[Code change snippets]
......

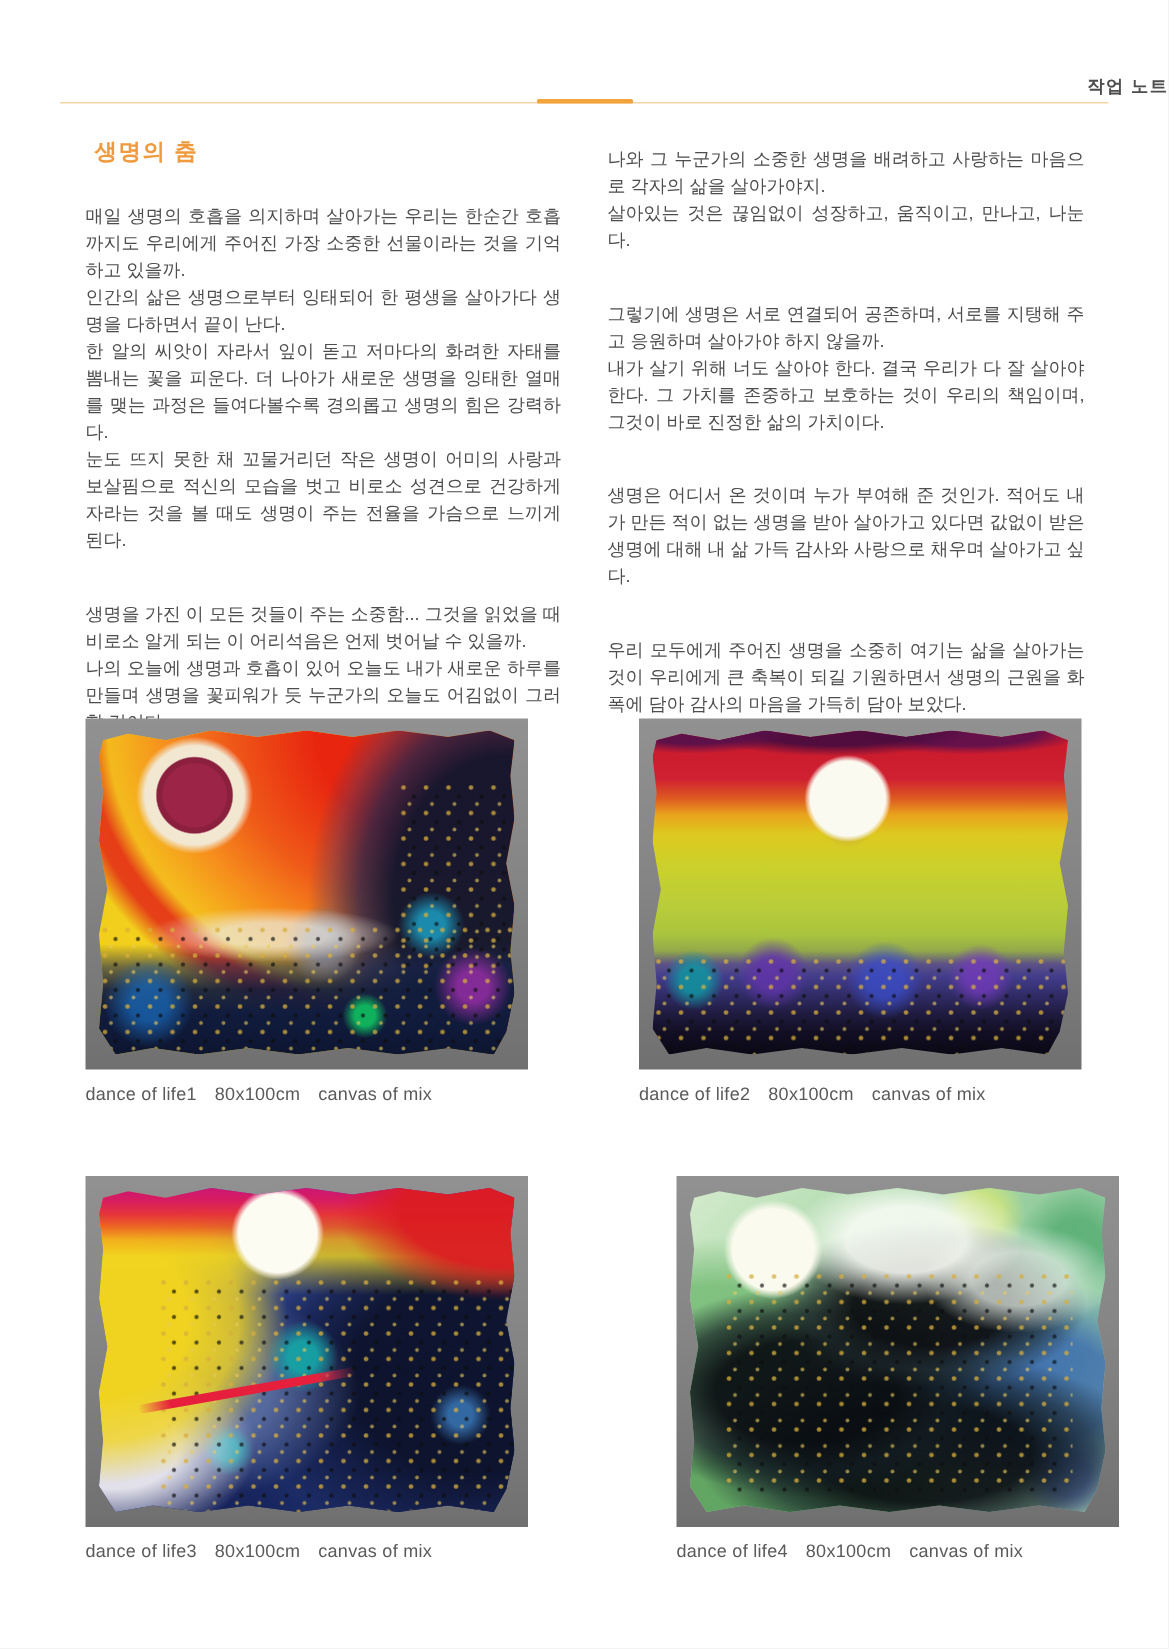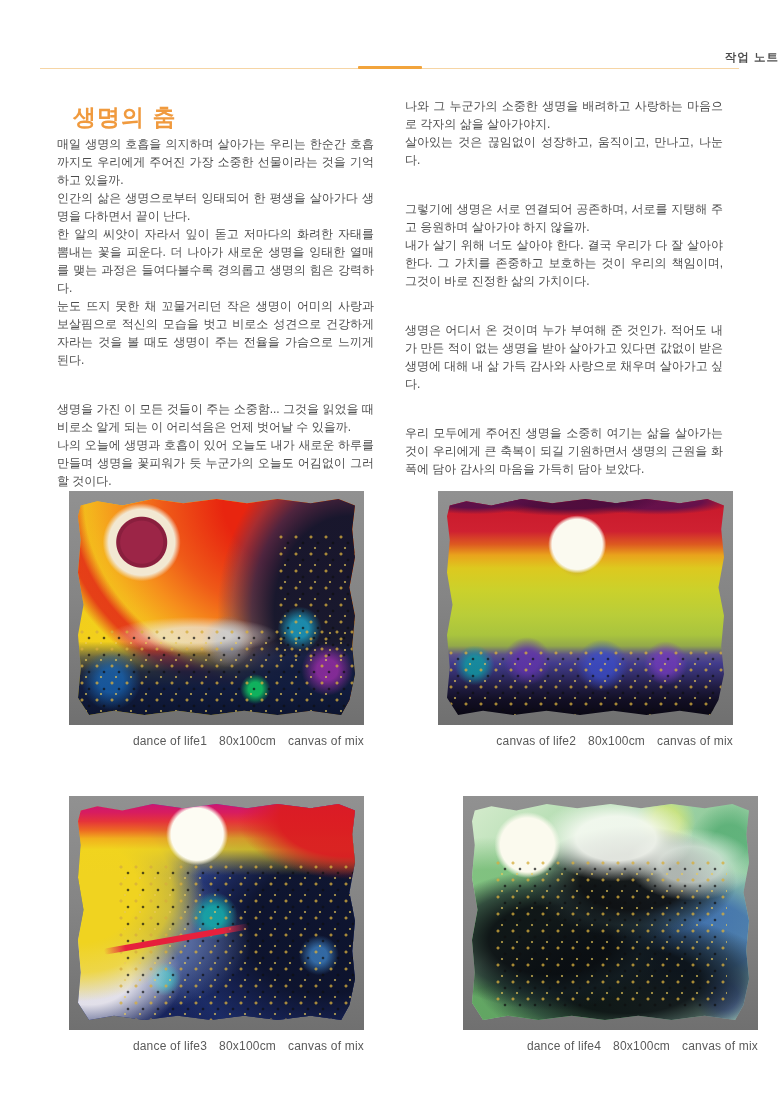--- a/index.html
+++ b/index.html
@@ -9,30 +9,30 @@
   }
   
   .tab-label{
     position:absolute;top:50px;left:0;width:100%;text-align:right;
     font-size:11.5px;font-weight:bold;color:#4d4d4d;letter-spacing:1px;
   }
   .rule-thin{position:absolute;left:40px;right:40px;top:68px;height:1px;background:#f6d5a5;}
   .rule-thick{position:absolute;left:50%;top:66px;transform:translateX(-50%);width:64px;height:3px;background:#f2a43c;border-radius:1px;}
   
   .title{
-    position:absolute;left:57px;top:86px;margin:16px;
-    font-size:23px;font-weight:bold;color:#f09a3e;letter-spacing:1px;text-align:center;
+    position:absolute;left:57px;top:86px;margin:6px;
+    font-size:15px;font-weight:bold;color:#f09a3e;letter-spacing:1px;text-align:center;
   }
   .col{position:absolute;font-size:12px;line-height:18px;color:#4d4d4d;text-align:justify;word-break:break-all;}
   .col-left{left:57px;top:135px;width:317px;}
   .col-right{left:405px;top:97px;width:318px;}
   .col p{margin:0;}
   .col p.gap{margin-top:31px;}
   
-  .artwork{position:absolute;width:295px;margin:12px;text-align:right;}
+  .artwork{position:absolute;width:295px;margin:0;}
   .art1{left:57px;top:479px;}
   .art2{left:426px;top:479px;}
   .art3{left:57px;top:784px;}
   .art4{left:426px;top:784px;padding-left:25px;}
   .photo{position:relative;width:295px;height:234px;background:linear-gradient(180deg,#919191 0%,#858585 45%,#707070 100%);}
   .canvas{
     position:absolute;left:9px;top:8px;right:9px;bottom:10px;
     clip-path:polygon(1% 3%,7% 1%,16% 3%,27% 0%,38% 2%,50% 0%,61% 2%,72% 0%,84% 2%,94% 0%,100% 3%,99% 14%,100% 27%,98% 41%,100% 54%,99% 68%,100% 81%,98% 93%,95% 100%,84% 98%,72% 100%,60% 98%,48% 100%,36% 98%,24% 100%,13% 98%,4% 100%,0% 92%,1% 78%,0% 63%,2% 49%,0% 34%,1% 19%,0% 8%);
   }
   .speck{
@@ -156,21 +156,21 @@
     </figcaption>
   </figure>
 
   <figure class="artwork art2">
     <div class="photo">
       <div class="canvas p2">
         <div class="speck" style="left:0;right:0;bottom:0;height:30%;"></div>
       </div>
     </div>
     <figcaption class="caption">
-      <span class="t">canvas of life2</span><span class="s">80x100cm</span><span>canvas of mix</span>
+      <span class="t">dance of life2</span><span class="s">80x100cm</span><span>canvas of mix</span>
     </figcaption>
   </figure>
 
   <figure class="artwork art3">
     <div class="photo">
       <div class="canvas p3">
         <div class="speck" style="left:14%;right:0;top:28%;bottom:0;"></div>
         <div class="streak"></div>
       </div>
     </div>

......

YOUR ASSIGNMENT:
Please print all the data above word for word. Pictures should not appear in the copy.

REPLY:
--- a/index.html
+++ b/index.html
@@ -9,30 +9,30 @@
   }
   
   .tab-label{
     position:absolute;top:50px;left:0;width:100%;text-align:right;
     font-size:11.5px;font-weight:bold;color:#4d4d4d;letter-spacing:1px;
   }
   .rule-thin{position:absolute;left:40px;right:40px;top:68px;height:1px;background:#f6d5a5;}
   .rule-thick{position:absolute;left:50%;top:66px;transform:translateX(-50%);width:64px;height:3px;background:#f2a43c;border-radius:1px;}
   
   .title{
-    position:absolute;left:57px;top:86px;margin:16px;
-    font-size:23px;font-weight:bold;color:#f09a3e;letter-spacing:1px;text-align:center;
+    position:absolute;left:57px;top:86px;margin:6px;
+    font-size:15px;font-weight:bold;color:#f09a3e;letter-spacing:1px;text-align:center;
   }
   .col{position:absolute;font-size:12px;line-height:18px;color:#4d4d4d;text-align:justify;word-break:break-all;}
   .col-left{left:57px;top:135px;width:317px;}
   .col-right{left:405px;top:97px;width:318px;}
   .col p{margin:0;}
   .col p.gap{margin-top:31px;}
   
-  .artwork{position:absolute;width:295px;margin:12px;text-align:right;}
+  .artwork{position:absolute;width:295px;margin:0;}
   .art1{left:57px;top:479px;}
   .art2{left:426px;top:479px;}
   .art3{left:57px;top:784px;}
   .art4{left:426px;top:784px;padding-left:25px;}
   .photo{position:relative;width:295px;height:234px;background:linear-gradient(180deg,#919191 0%,#858585 45%,#707070 100%);}
   .canvas{
     position:absolute;left:9px;top:8px;right:9px;bottom:10px;
     clip-path:polygon(1% 3%,7% 1%,16% 3%,27% 0%,38% 2%,50% 0%,61% 2%,72% 0%,84% 2%,94% 0%,100% 3%,99% 14%,100% 27%,98% 41%,100% 54%,99% 68%,100% 81%,98% 93%,95% 100%,84% 98%,72% 100%,60% 98%,48% 100%,36% 98%,24% 100%,13% 98%,4% 100%,0% 92%,1% 78%,0% 63%,2% 49%,0% 34%,1% 19%,0% 8%);
   }
   .speck{
@@ -156,21 +156,21 @@
     </figcaption>
   </figure>
 
   <figure class="artwork art2">
     <div class="photo">
       <div class="canvas p2">
         <div class="speck" style="left:0;right:0;bottom:0;height:30%;"></div>
       </div>
     </div>
     <figcaption class="caption">
-      <span class="t">canvas of life2</span><span class="s">80x100cm</span><span>canvas of mix</span>
+      <span class="t">dance of life2</span><span class="s">80x100cm</span><span>canvas of mix</span>
     </figcaption>
   </figure>
 
   <figure class="artwork art3">
     <div class="photo">
       <div class="canvas p3">
         <div class="speck" style="left:14%;right:0;top:28%;bottom:0;"></div>
         <div class="streak"></div>
       </div>
     </div>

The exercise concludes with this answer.